I see the number .0135" as max - that the amount of stretch in the side angles plus deflection for the bottom bar? If so, not all that much difference than the .01" of the calculations shown above which are ONLY for the side angles.

Am I correct in assuming the amount of deflection shown in the CAD drawing is larger than in real? That's a LOT of deflection in graphic.

Thank you for that graphic and info.
 
Thanks for doing that work. From what I can see the max stress on the structure is in the reddish color? with less stress in the yellow areas with blue area being the least amount of stress? If so, interesting it's showing less stress in top portion of frame. I'd expected the stress to be more evenly divided between top 'n bottom of frame.

I see the number .0135" as max - that the amount of stretch in the side angles plus deflection for the bottom bar? If so, not all that much difference than the .01" of the calculations shown above which are ONLY for the side angles.

Am I correct in assuming the amount of deflection shown in the CAD drawing is larger than in real? That's a LOT of deflection in graphic.
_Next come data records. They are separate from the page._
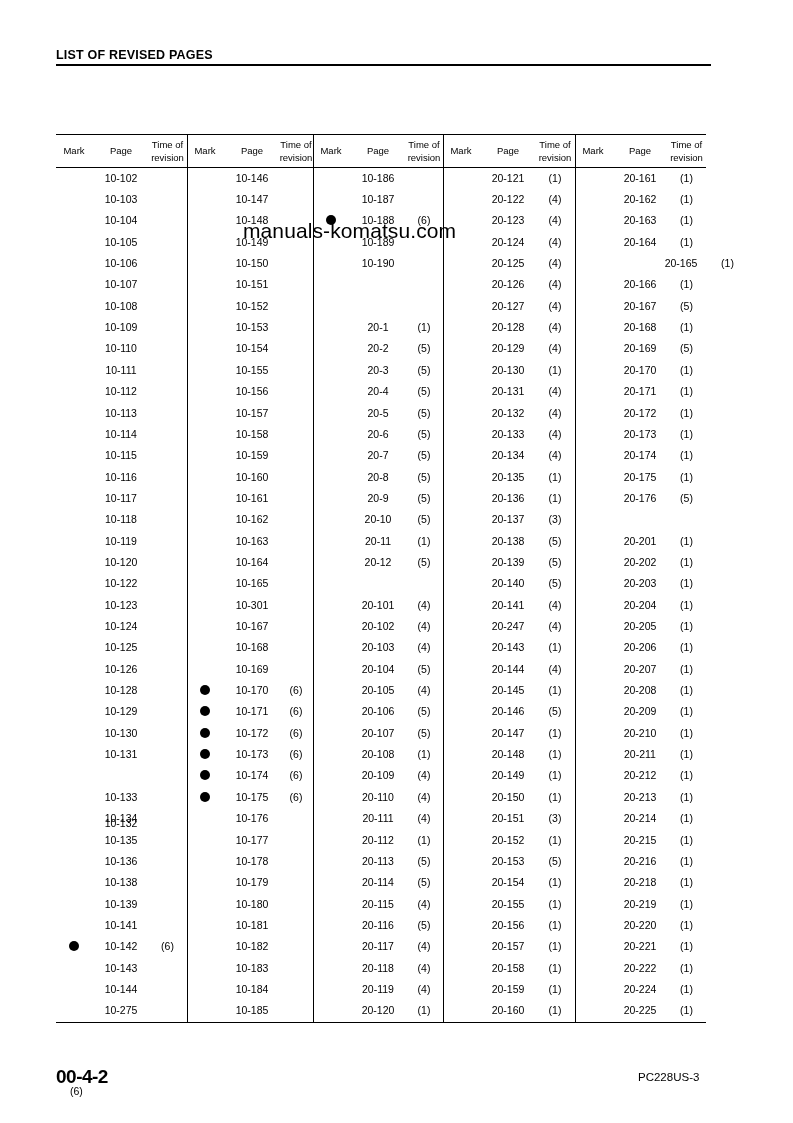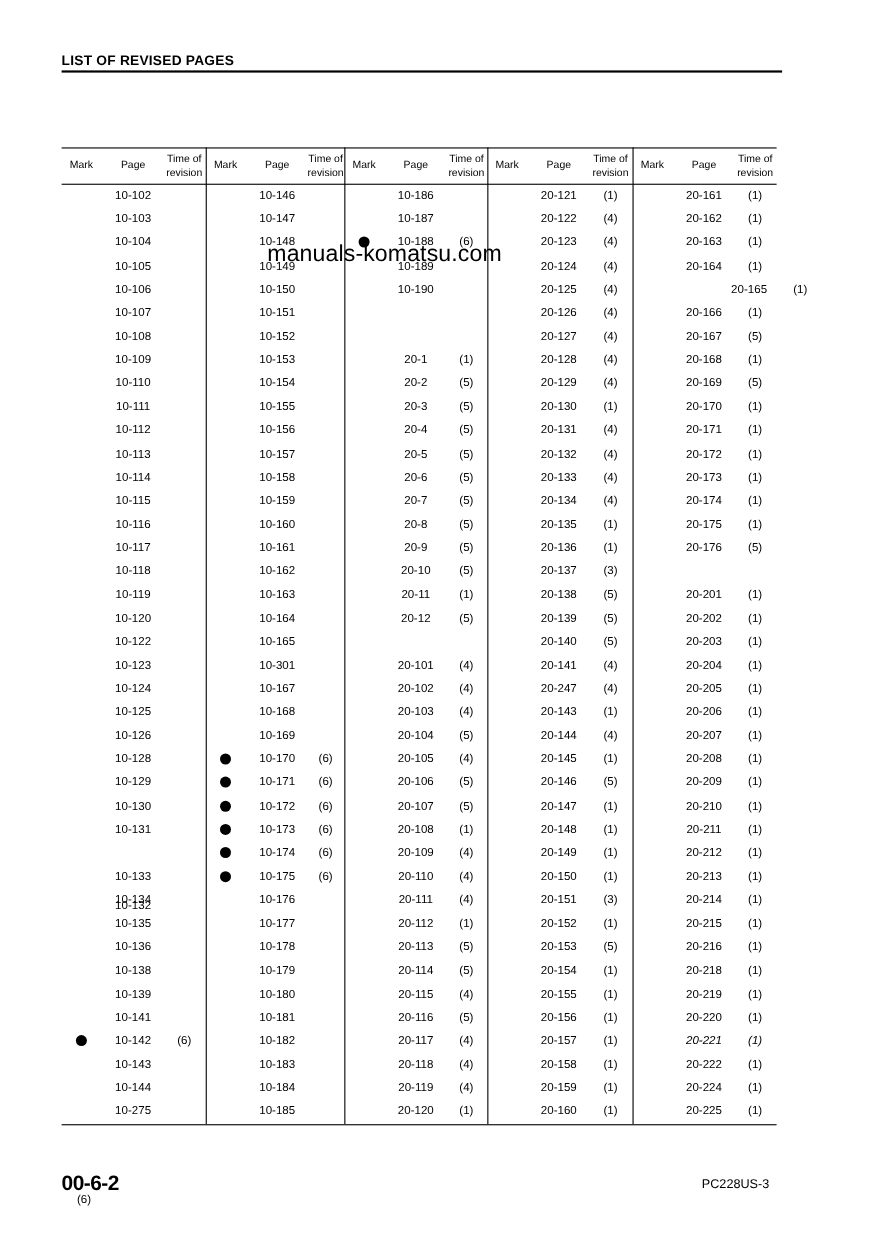--- a/index.html
+++ b/index.html
@@ -1057,7 +1057,7 @@
       <div class="cell" style="left: 36px; width: 58px;">20-220</div>
       <div class="cell" style="left: 92px; width: 39px;">(1)</div>
     </div>
-    <div class="row" style="top: 801.6px; left: 519px; width: 131px; font-style: italic;">
+    <div class="row" style="top: 801.6px; left: 519px; width: 131px;">
       <div class="cell" style="left: 0px; width: 36px;"></div>
       <div class="cell" style="left: 36px; width: 58px;">20-221</div>
       <div class="cell" style="left: 92px; width: 39px;">(1)</div>

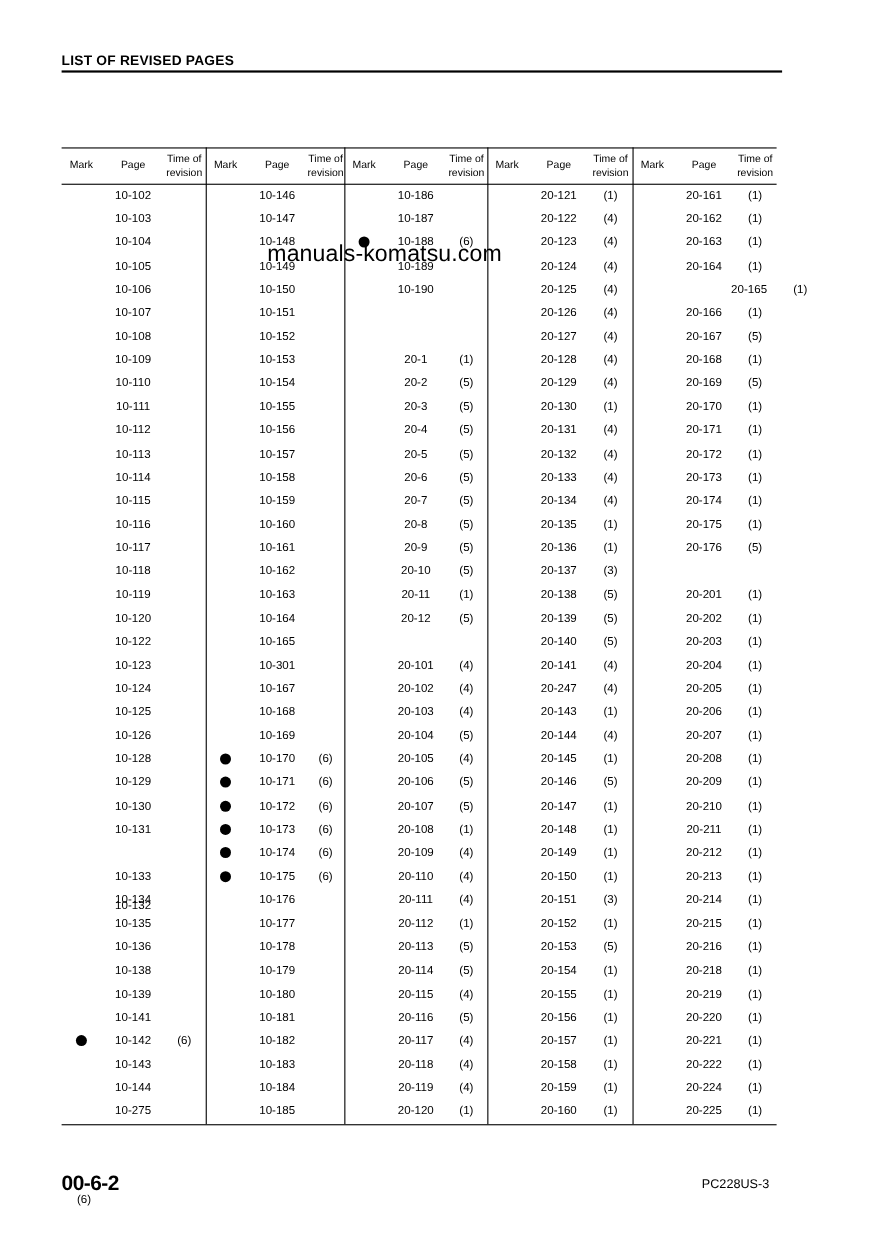--- a/index.html
+++ b/index.html
@@ -1081,7 +1081,7 @@
 
 <div class="watermark">manuals-komatsu.com</div>
 
-<div class="footer-page">00-6-2</div>
+<div class="footer-page">00-4-2</div>
 <div class="footer-rev">(6)</div>
 <div class="footer-model">PC228US-3</div>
Thank you for that graphic and info.
The number is the maximum amount of deflection in the model and yes, it is VERY exaggerated. The colors on it are misleading. Because I used the pin bore at the top as the "fixed point" (it needs a fixed point), the blue area is actually deflecting pretty much the same as the red area (a bit, more be cause there's a big hole in it - I assume). So that number should (if im thinking right) represent the combined deflection of the top and bottom. The sides only pulled in a little under 10 thousands of an inch. (Edit; that number also includes stretch in the vertical members)

With either orientation of the angle iron, you have a little under a 2:1 safety factor. That's with 2X4" cross members, 2X2X1/4" angle iron and a 32000 PSI load between the pin bore and the lower die.... roughly. Depends on how wide the die is, if the work is centered, etc. I'm going to play around a little more. Look at off center loading, etc.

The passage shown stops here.